Give’Em Hell Malone plays out like a step-cousin of Robert Rodriguez’ Sin City. Both movies feature film noir characters, fedora hats, femmes fatale, old cars, menacing hitmen, and at the same time e-mail and cellphones. Of the two, Sin City is more visually creative and has a stronger story, but Malone is fun too if you like the genre.
Thomas Jane plays Malone, a hired gun with only one name. His own mother only calls him Malone, but it’s not because she is so old she forgot his first name. She still has enough functioning brain matter to take bullets out of her son’s body in the relative privacy of her retirement home. After a particularly deadly shootout, Malone walks into the lobby of the home and the receptionist tells him to try to keep the screaming to a minimum this time.
This particular shootout, the most violent of the whole movie, occurred over a suitcase that Malone was paid to recover. Here is a classic film noir object: a suitcase with a mysterious content that everyone is after and no one really knows why. For Malone it’s even more mysterious. When he opens the case it filled with meaningless papers and a small toy elephant which he tells everyone is the meaning of love. Cheesy, but it is meaningless in the grand scheme of the movie. What matters is that he has opened the case and now the story begins.
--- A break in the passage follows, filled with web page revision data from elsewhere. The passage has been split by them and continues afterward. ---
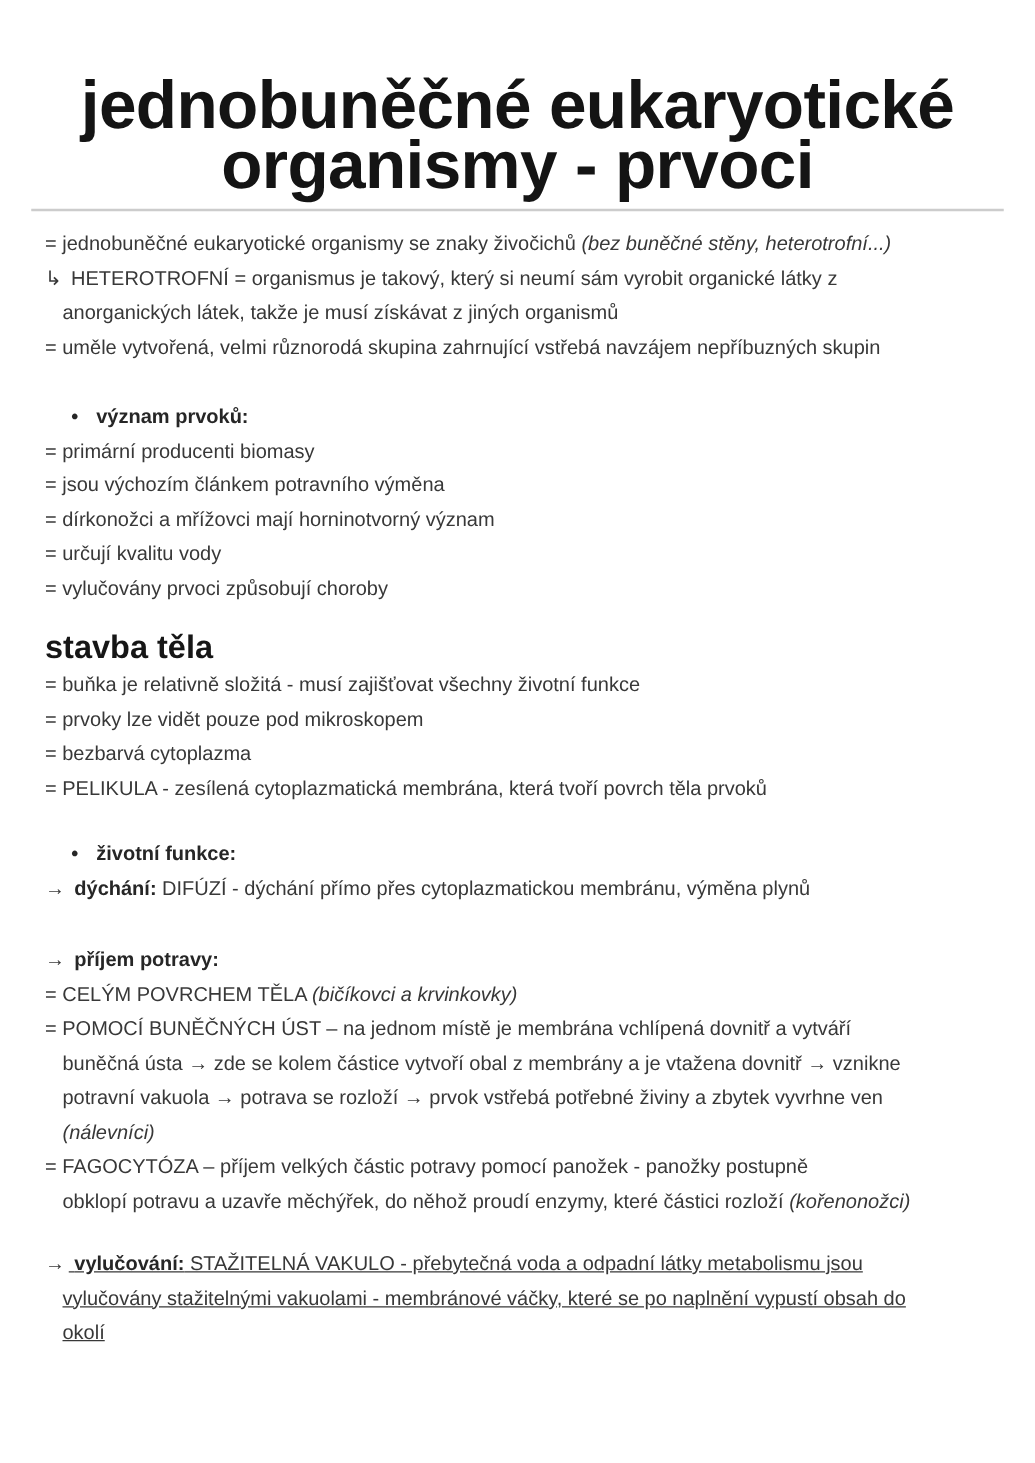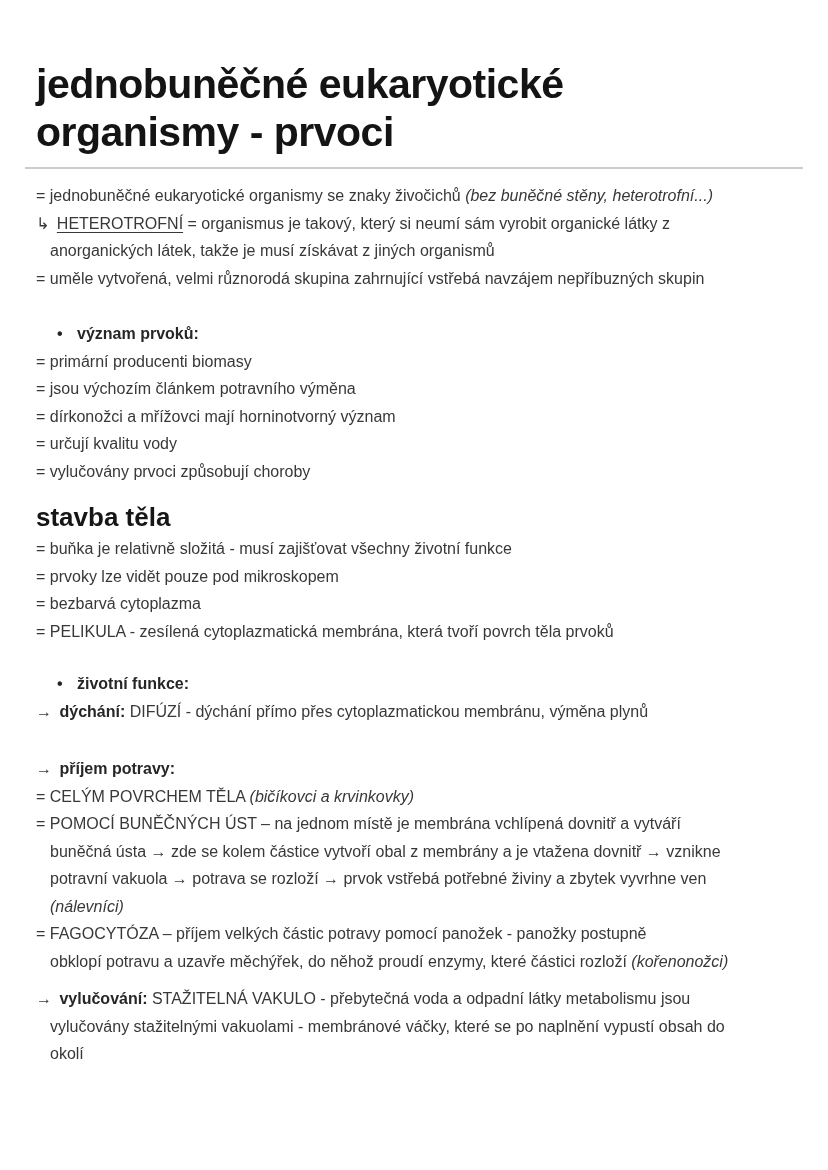"jednobuněčné eukaryotické" .title { font-size: 41px -> 54px; text-align: none -> center }
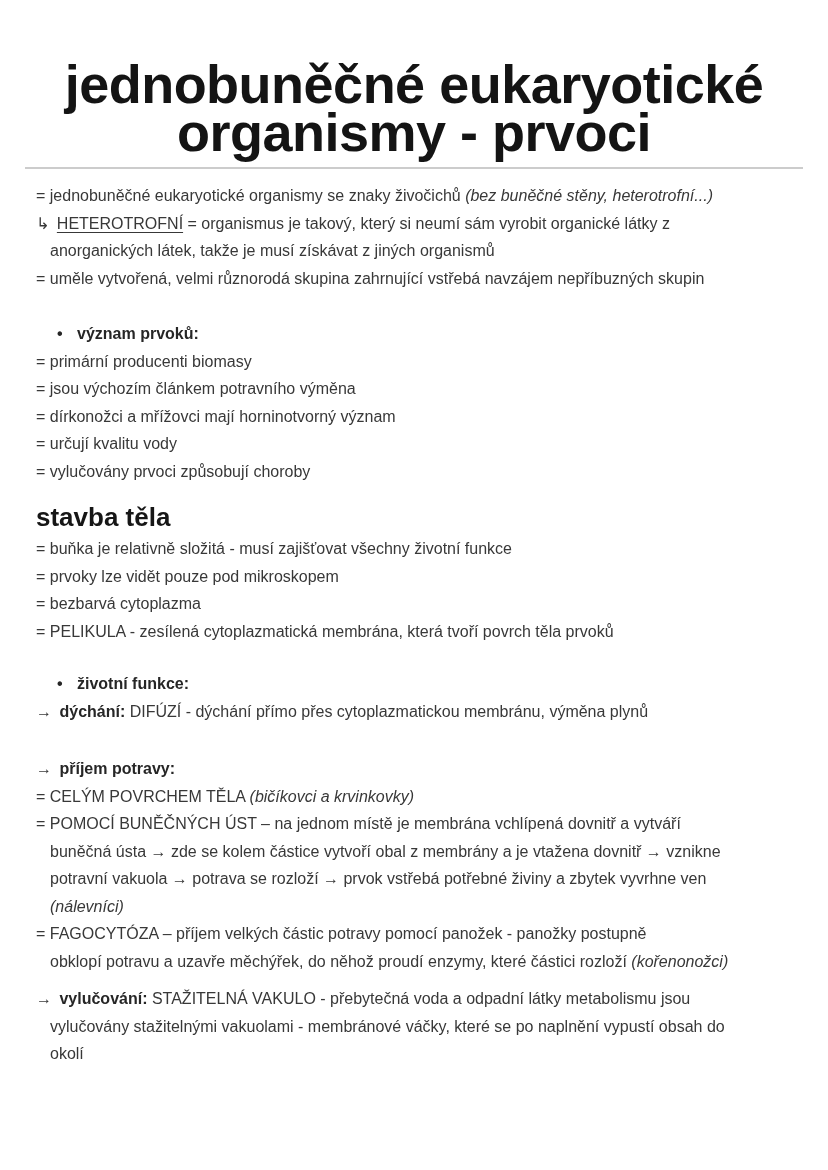"HETEROTROFNÍ" .u { text-decoration: underline -> none }
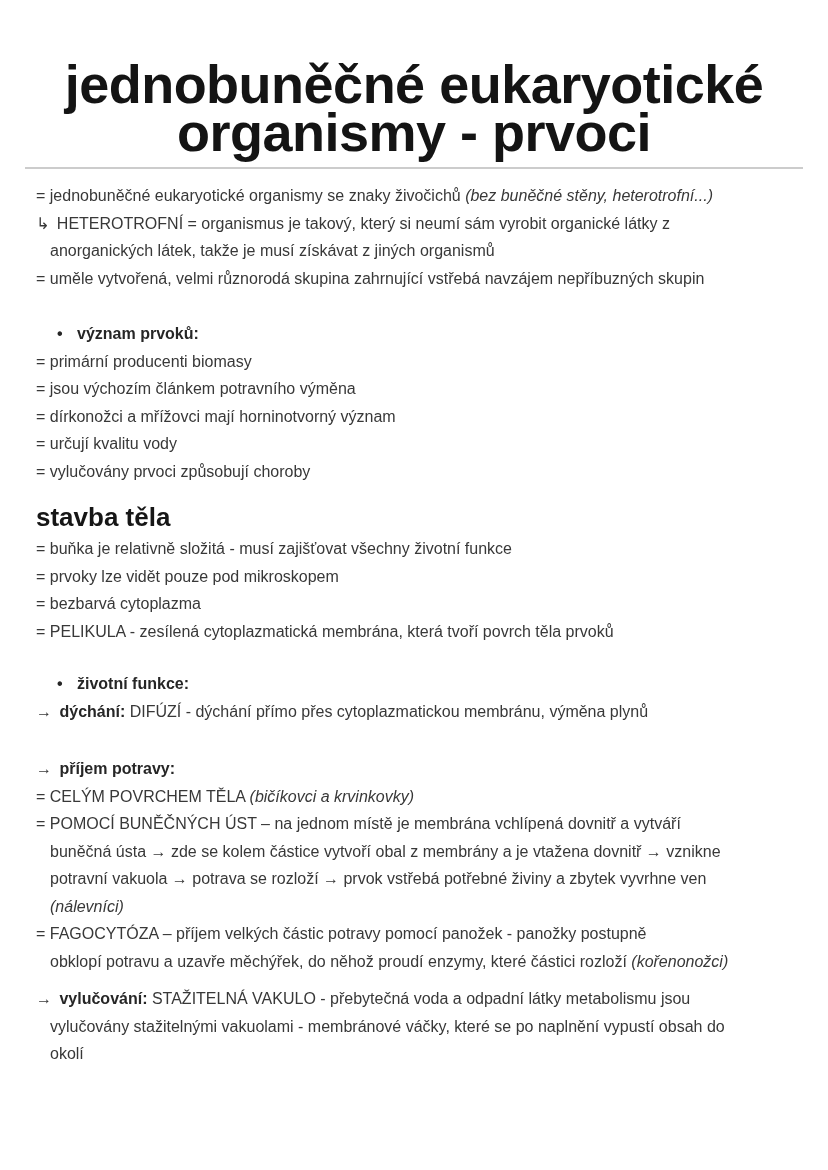"→ vylučování: STAŽITELNÁ VAKULO -" .sec-vylucovani { margin-top: 10px -> 23px; text-decoration: none -> underline }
When he goes to his handler Murphy (Leland Orser) to demand an explanation as to why he was sent to retrieve the case, he meets the client Evelyn (Elsa Pataky) who is the movie’s femme fatale. She is gorgeous and says that she hired Malone because her brother was kidnapped and if the case isn’t brought to an amusement park, he is a dead man. The amusement park is a nice touch and is actually the setting for two fights in the movie. You can have a lot of fun with guns at a deserted amusement park, especially in a house of mirrors.
The plot isn’t as important as the characters and the fights. Once the city’s main gangster, Whitmore (Gregory Harrison), knows that Malone has the case, he hires three killers to find him. One is called Boulder, because he is played by Ving Rhames and if you’re going to have a big guy play a hitman, you may as well call him Boulder. The second is Matchstick (Doug Hutchinson) a pyromaniac who really should know not to play with matches. Last but not least is Mauler (Chris Yen) an Asian killer who is first presented as a little girl sucking on a lollipop, but is later shown dismembering a guy with sword. I guess she brings her cutlery at restaurants.
One of the joys of a movie like this is the R rating. Nowadays big-budget summer movies always try to be rated PG-13 in order to attract a larger audience. The advantage with a straight-to-DVD movie is that the filmmakers already know that they won’t make a fortune, so what do they have to lose by including profanity, violence, and gallons of blood? Not much and it also allows the writers to write a scene where Ving Rhames punches one of two guards in the face and tell the other one, “Next time there’s a new guy, tell him the big bad black motherfucker goes.” You won’t see this in Transformers.
You also have to admire the production values. Everyone wears snappy suits, fire loud six-shooters, and drive cars from the 1940s. Unlike Sin City, Give’Em Hell Malone was shot on location in the city of Spokane, which seems to be impervious to time. There are no McDonalds, Starbucks, or KFCs anywhere in the film, but there are lots of brick buildings and liquor stores. Edward Hopper would have liked this city.
The downside is that once you know what it’s all about, the payoff is not as rewarding as you would have liked, and if you look back it doesn’t really make sense. But then again it rarely does. When you have gangsters and degenerates hunting for a mysterious case, it’s not the reward but the chase that matters.